A estrutura de Gerenciamento de Risco de Crédito prevê:

 

  • Os limites operacionais relacionados ao Risco de Crédito são iguais para todas as Cooperativas Filiadas, respeitando a respectiva proporcionalidade econômico-financeira.
     
  • A Cooperativa Central, em conjunto com as Cooperativas Filiadas, é a instituição responsável pela atividade de identificação e classificação dos Riscos de Crédito, bem como pelo monitoramento e gerenciamento dos indicadores desses riscos.
     
  • A Cooperativa Central, ao disponibilizar às Cooperativas Filiadas novas modalidades de crédito, faz avaliação prévia do produto, identificando as possibilidades de risco e adequando os controles e procedimentos para gerenciamento de Risco de Crédito.
     
  • Os procedimentos para análise, concessão, provisionamento, acompanhamento e recuperação de crédito, descritos no Manual de Crédito do Sistema Cecred, visam prevenir e minimizar riscos que possam impactar negativamente nos objetivos da Cooperativa Central e Cooperativas Filiadas.
     
  • A Cooperativa Central calcula, analisa e divulga periodicamente os valores de exposição ao Risco de Crédito, bem como disponibiliza relatórios para o gerenciamento do risco de cada cooperativa filiada e da própria Cooperativa Central.


 

V – Gerenciamento de Capital

 

a) Política de Gerenciamento de Capital

Estabelece diretrizes e responsabilidades aplicáveis ao Gerenciamento de Capital do Sistema Cecred. A Política, aprovada pelo Conselho de Administração do Sistema Cecred, é revisada no mínimo anualmente por proposta da área responsável pelo Gerenciamento de Capital, em decorrência de fatos relevantes e por sugestões encaminhadas pelas Cooperativas Filiadas.

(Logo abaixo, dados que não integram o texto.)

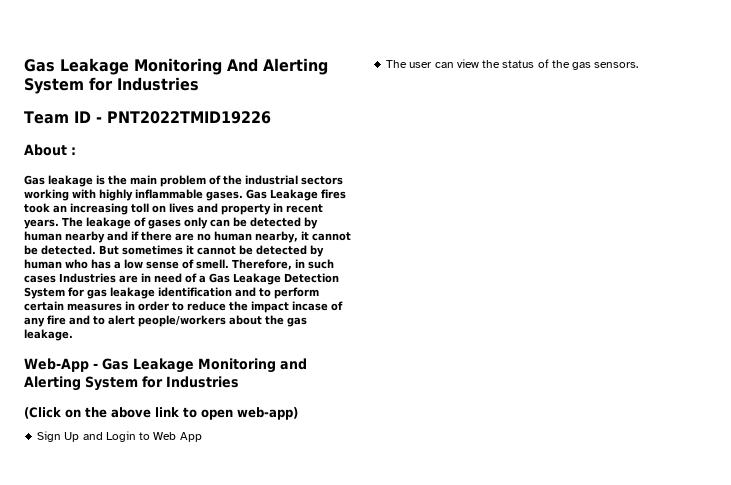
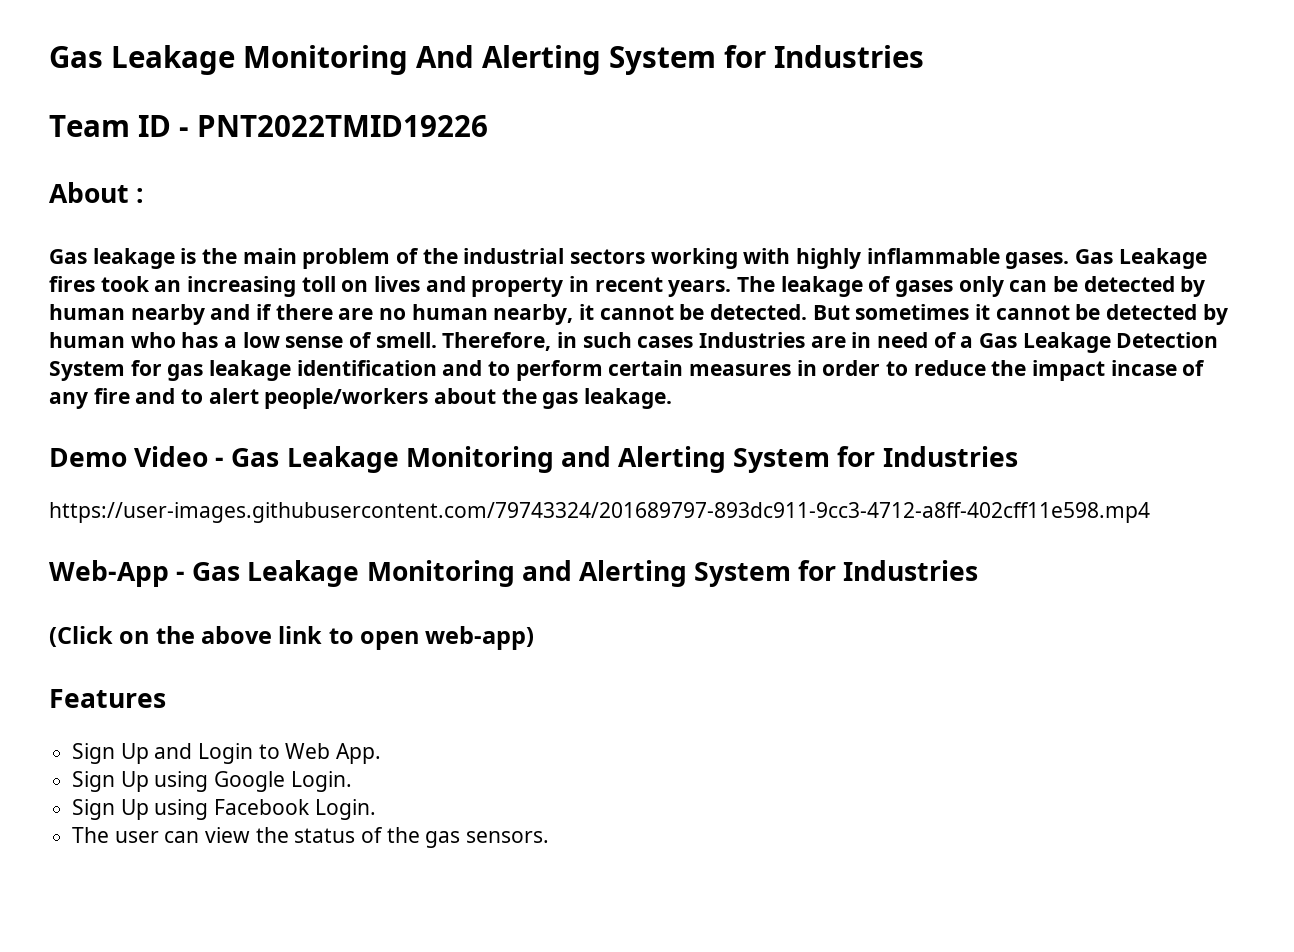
(73, 335) none -> [49,446,1018,473] [49,502,1150,523] // Demo Video - Gas Leakage Monitoring and Alerting System for Industries // https://user-images.githubusercontent.com/79743324/201689797-893dc911-9cc3-4712-a8ff-402cff11e598.mp4
(298, 413) none -> [49,689,166,708] // Features
[179,432,202,442] App -> [336,743,382,764] [72,771,352,792] [72,799,376,820] App. // Sign Up using Google Login. // Sign Up using Facebook Login.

b) Estrutura de Gerenciamento de Capital

O Gerenciamento de Capital do Sistema Cecred tem por objetivo estabelecer princípios e diretrizes para manter a estrutura de gerenciamento capital compatível com a dimensão e exposição a riscos do Sistema Cecred, assim como manter níveis adequados dos requerimentos mínimos de Patrimônio de Referência (PR), Patrimônio de Referência de Nível I e de Capital Principal da Cooperativa Central e das Cooperativas Filiadas.



A estrutura de Gerenciamento de Capital prevê:

 

  • Manter plano de capital, com horizonte mínimo de três anos, observando o Planejamento Estratégico do Sistema Cecred, abrangendo metas, projeções e principais fontes de capital, bem como um plano de contingência.
     
  • Sistema de gestão de risco para medir, monitorar e controlar os requerimentos mínimos de Patrimônio de Referência, Patrimônio de Referência de Nível I e de Capital Principal de acordo com as normas vigentes.
     
  • Realizar simulações de testes de estresse, para avaliar o impacto no capital em eventos severos e condições extremas de mercado.
     
  • Adotar postura preventiva, antecipando necessidade de capital de acordo com o planejamento estratégico e decorrente de possíveis mudanças nas condições de mercado.